By Annalise Kempen
Every now and again, and especially following the death of a well-known person, such as after the murder of Bafana Bafana captain Senzo Meyiwa, there seems to be renewed calls for the reinstatement of the death penalty. But the question is whether, if such emotional pleas led to the taking of this very controversial step, it would contribute to a decrease in South Africa's high violent crime rate.
In searching for some answers, Servamus turned to the South African Institute of Race Relations (IRR)’s thought-provoking paper entitled Capital punishment in South Africa: Was abolition the right decision? Is there a case for South Africa to reintroduce the death penalty? which was published in November 2016. Despite many people holding the view that our high crime rate - especially in terms of violent crimes - will decrease if the death penalty is reintroduced, there is much more to consider when addressing this topic.

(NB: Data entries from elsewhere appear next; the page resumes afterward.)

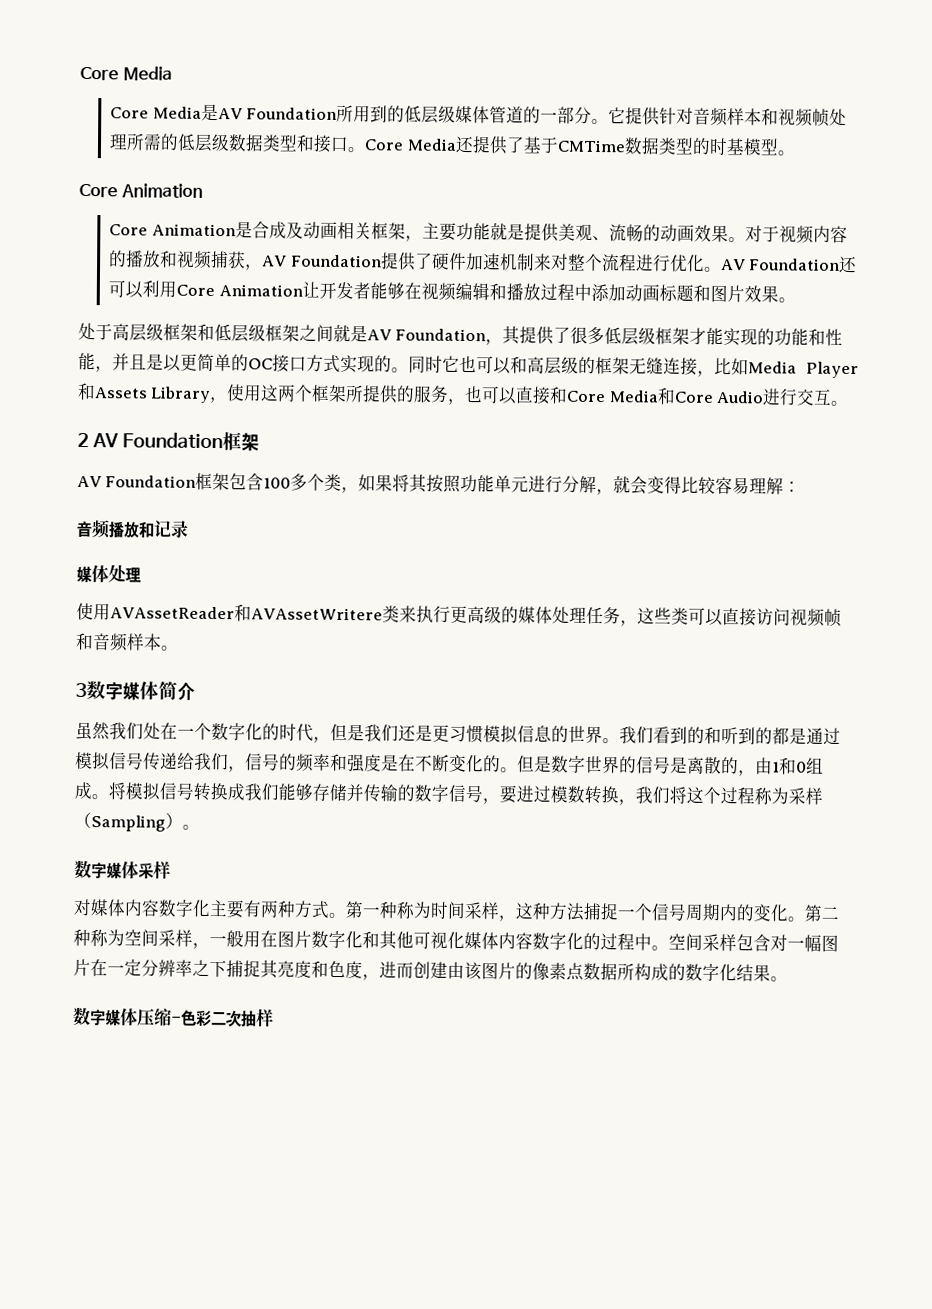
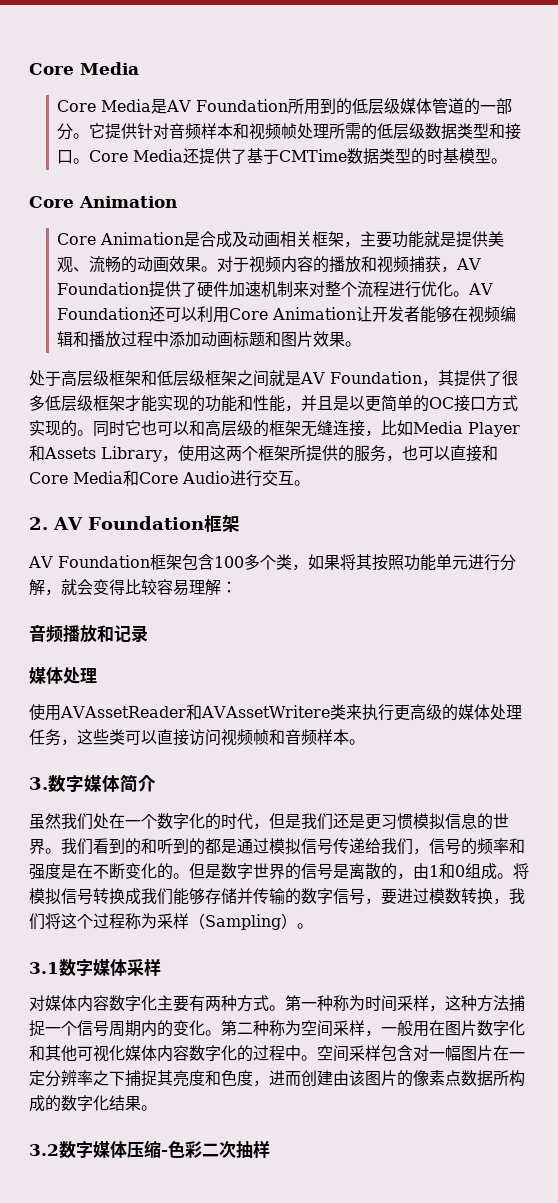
[77,432,89,448] 2 -> [29,517,48,530] 2.
[75,682,87,698] 3 -> [29,777,48,790] 3.
(200, 827) none -> [29,962,59,974] 3.1
(788, 979) none -> [29,1144,59,1156] 3.2

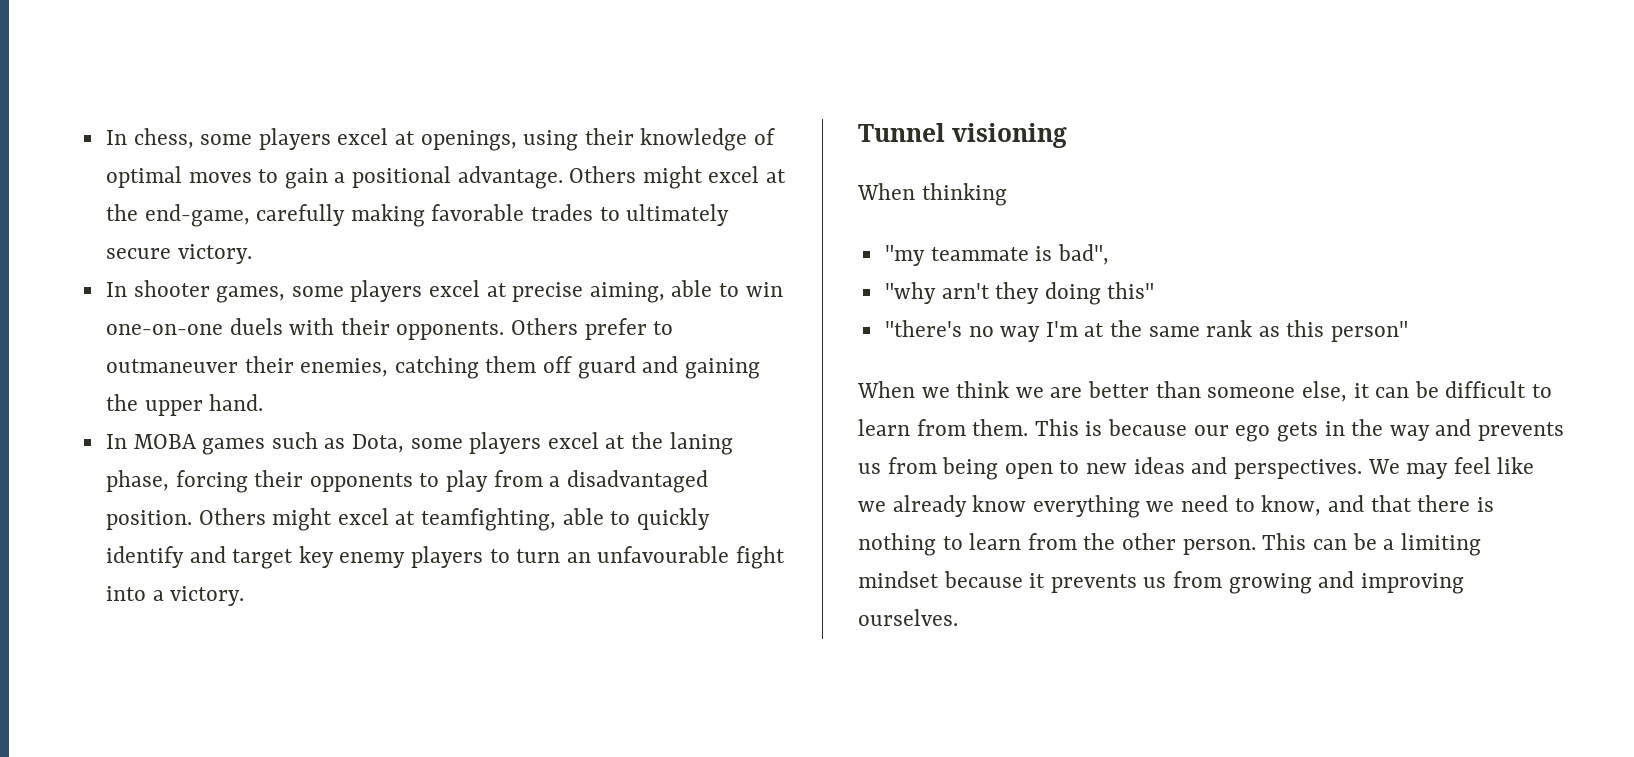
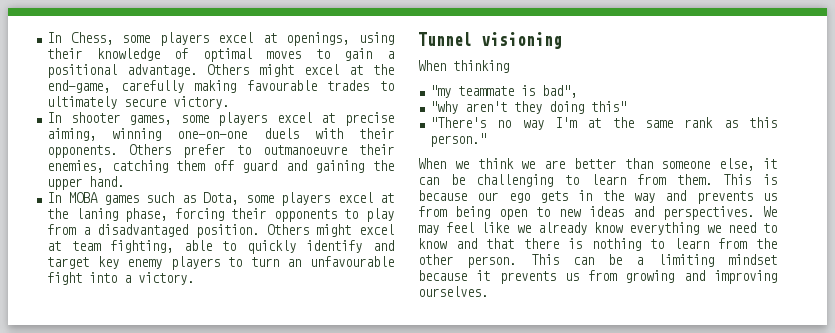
[105,128,194,149] In chess, -> [47,32,113,45] In Chess,
[431,204,525,221] favorable -> [246,80,317,91] favourable
[671,280,783,297] able to win -> [112,128,162,141] winning
[105,359,238,373] outmaneuver -> [263,145,348,155] outmanoeuvre
[421,508,557,531] teamfighting, -> [71,240,174,253] team fighting,
[941,283,990,299] arn't -> [465,101,508,112] aren't
[884,320,962,337] "there's -> [430,117,487,128] "There's
[1331,321,1409,342] person" -> [430,133,487,147] person."
[1445,381,1527,398] difficult -> [476,174,554,187] challenging
[1261,495,1322,516] know, -> [418,238,447,249] know

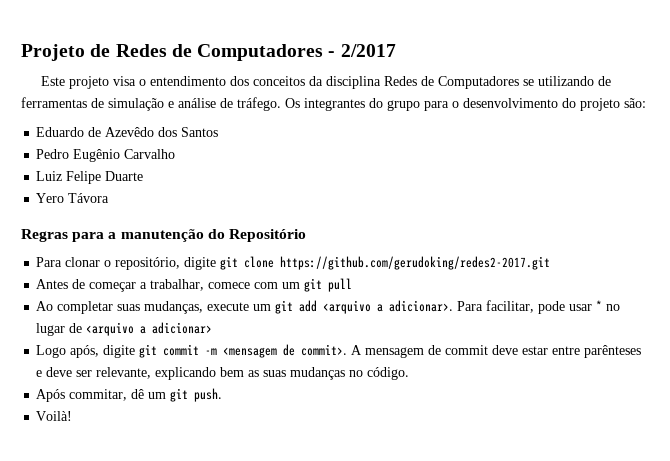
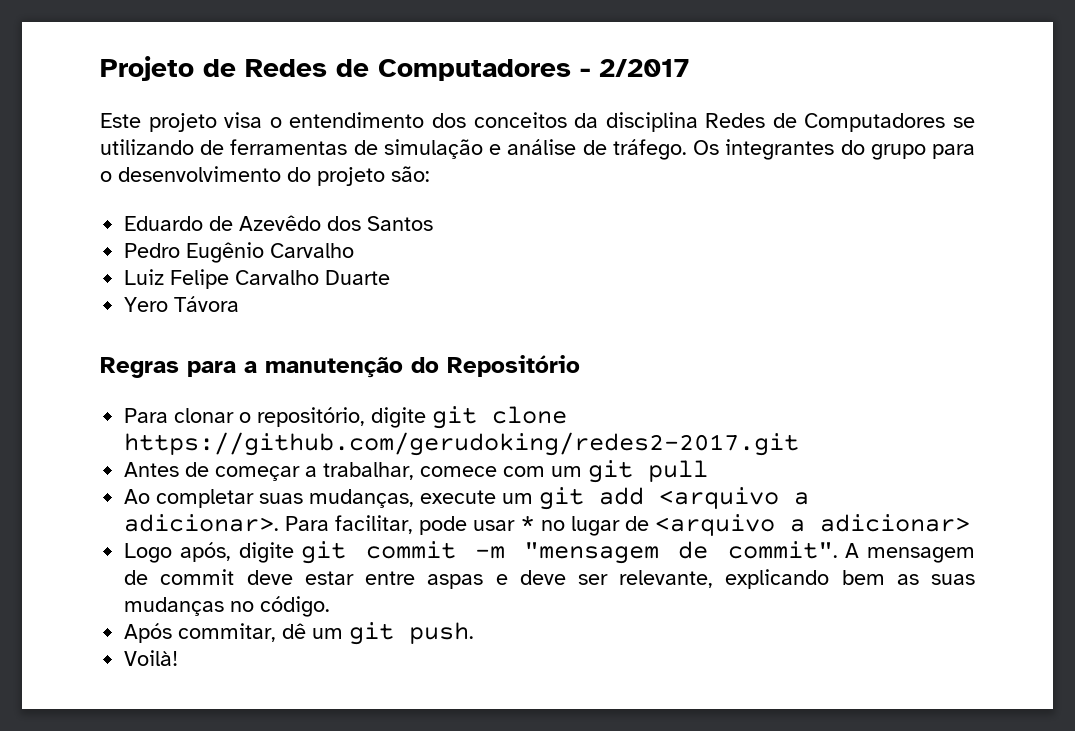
(102, 177) none -> [235,270,320,285] Carvalho
[223,344,348,358] <mensagem de commit>. -> [524,541,838,564] "mensagem de commit".
[584,345,642,358] parênteses -> [427,574,484,589] aspas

On 14 November 1989, Solomon Ngobeni was the last person to be executed by the government of South Africa. Solomon was one of the 1100 people who were executed between 1981 and 1989. In the years between 1910 and 1975, 2740 people were executed, bringing the total number of executions to 3840 - an average of around 50 per year for an 80-year period.
On 2 February 1990, former State President F W de Klerk told Parliament, during one of the most historically significant speeches made in South Africa's history, that "the death penalty should be limited as an option of sentence to extreme cases, and specifically through broadening judicial discretion in the imposition of sentence; and that an automatic right of appeal be granted to those under sentence of death" (www.sahistory.org.za/archive/fw-de-klerk%E2%80%99s-speech-parliament-2-february-1990).
I wonder how many people know that, when capital punishment was legal in South Africa, it was implemented not only for murder, but also for rape, housebreakings, robbery or attempted robbery with aggravating circumstances, sabotage, training abroad to further the aims of communism, kidnapping, terrorism and treason.
The 1995 Constitutional Court decision
The Constitutional Court (CC), which is the highest court in South Africa, was born in 1994 out of the country's first democratic Constitution. This court outlawed capital punishment in the case of State v Makwanyane and Mchunu, which was heard in February 1995, judgment being handed down in June 1995. In this case, the two accused were sentenced to death in terms of the Criminal Procedure Act 51 of 1977 ("the CPA") on each of four counts of murder. Although the Interim Constitution of South Africa of 1993 (which was in force at the time) prohibited "cruel, inhuman or degrading treatment or punishment", the Constitution did not define this, so the Constitutional Court had to do so.
In delivering the unanimous judgment, Judge Arthur Chaskalson, the President of the CC, said: “The carrying out of the death sentence destroys life, it annihilates human dignity, elements of arbitrariness are present in its enforcement and it is irremediable ... I am satisfied that in the context of our Constitution the death penalty is indeed a cruel, inhuman and degrading punishment.”
The point was further raised that the value of the death sentence as a deterrent, as a form of retribution, and as a means of preventing further crime, had to be weighed against alternative measures available to the State, particularly life imprisonment. It had not been shown that the death sentence was materially more effective than life imprisonment, with the result that the requirements of the limitations clause (found in section 36 of the current Constitution) were not met. It was found that the CPA and any other legislation sanctioning capital punishment were "inconsistent" with the Constitution and therefore "invalid". The State was therefore "forbidden to execute any person already sentenced to death" under any law now declared invalid - such persons were to remain in custody pending the imposition of another punishment.
It came as no surprise that the overwhelming majority of public opinion was in favour of the retention of the death penalty, but Judge Chaskalson noted that the Constitution outweighed public opinion.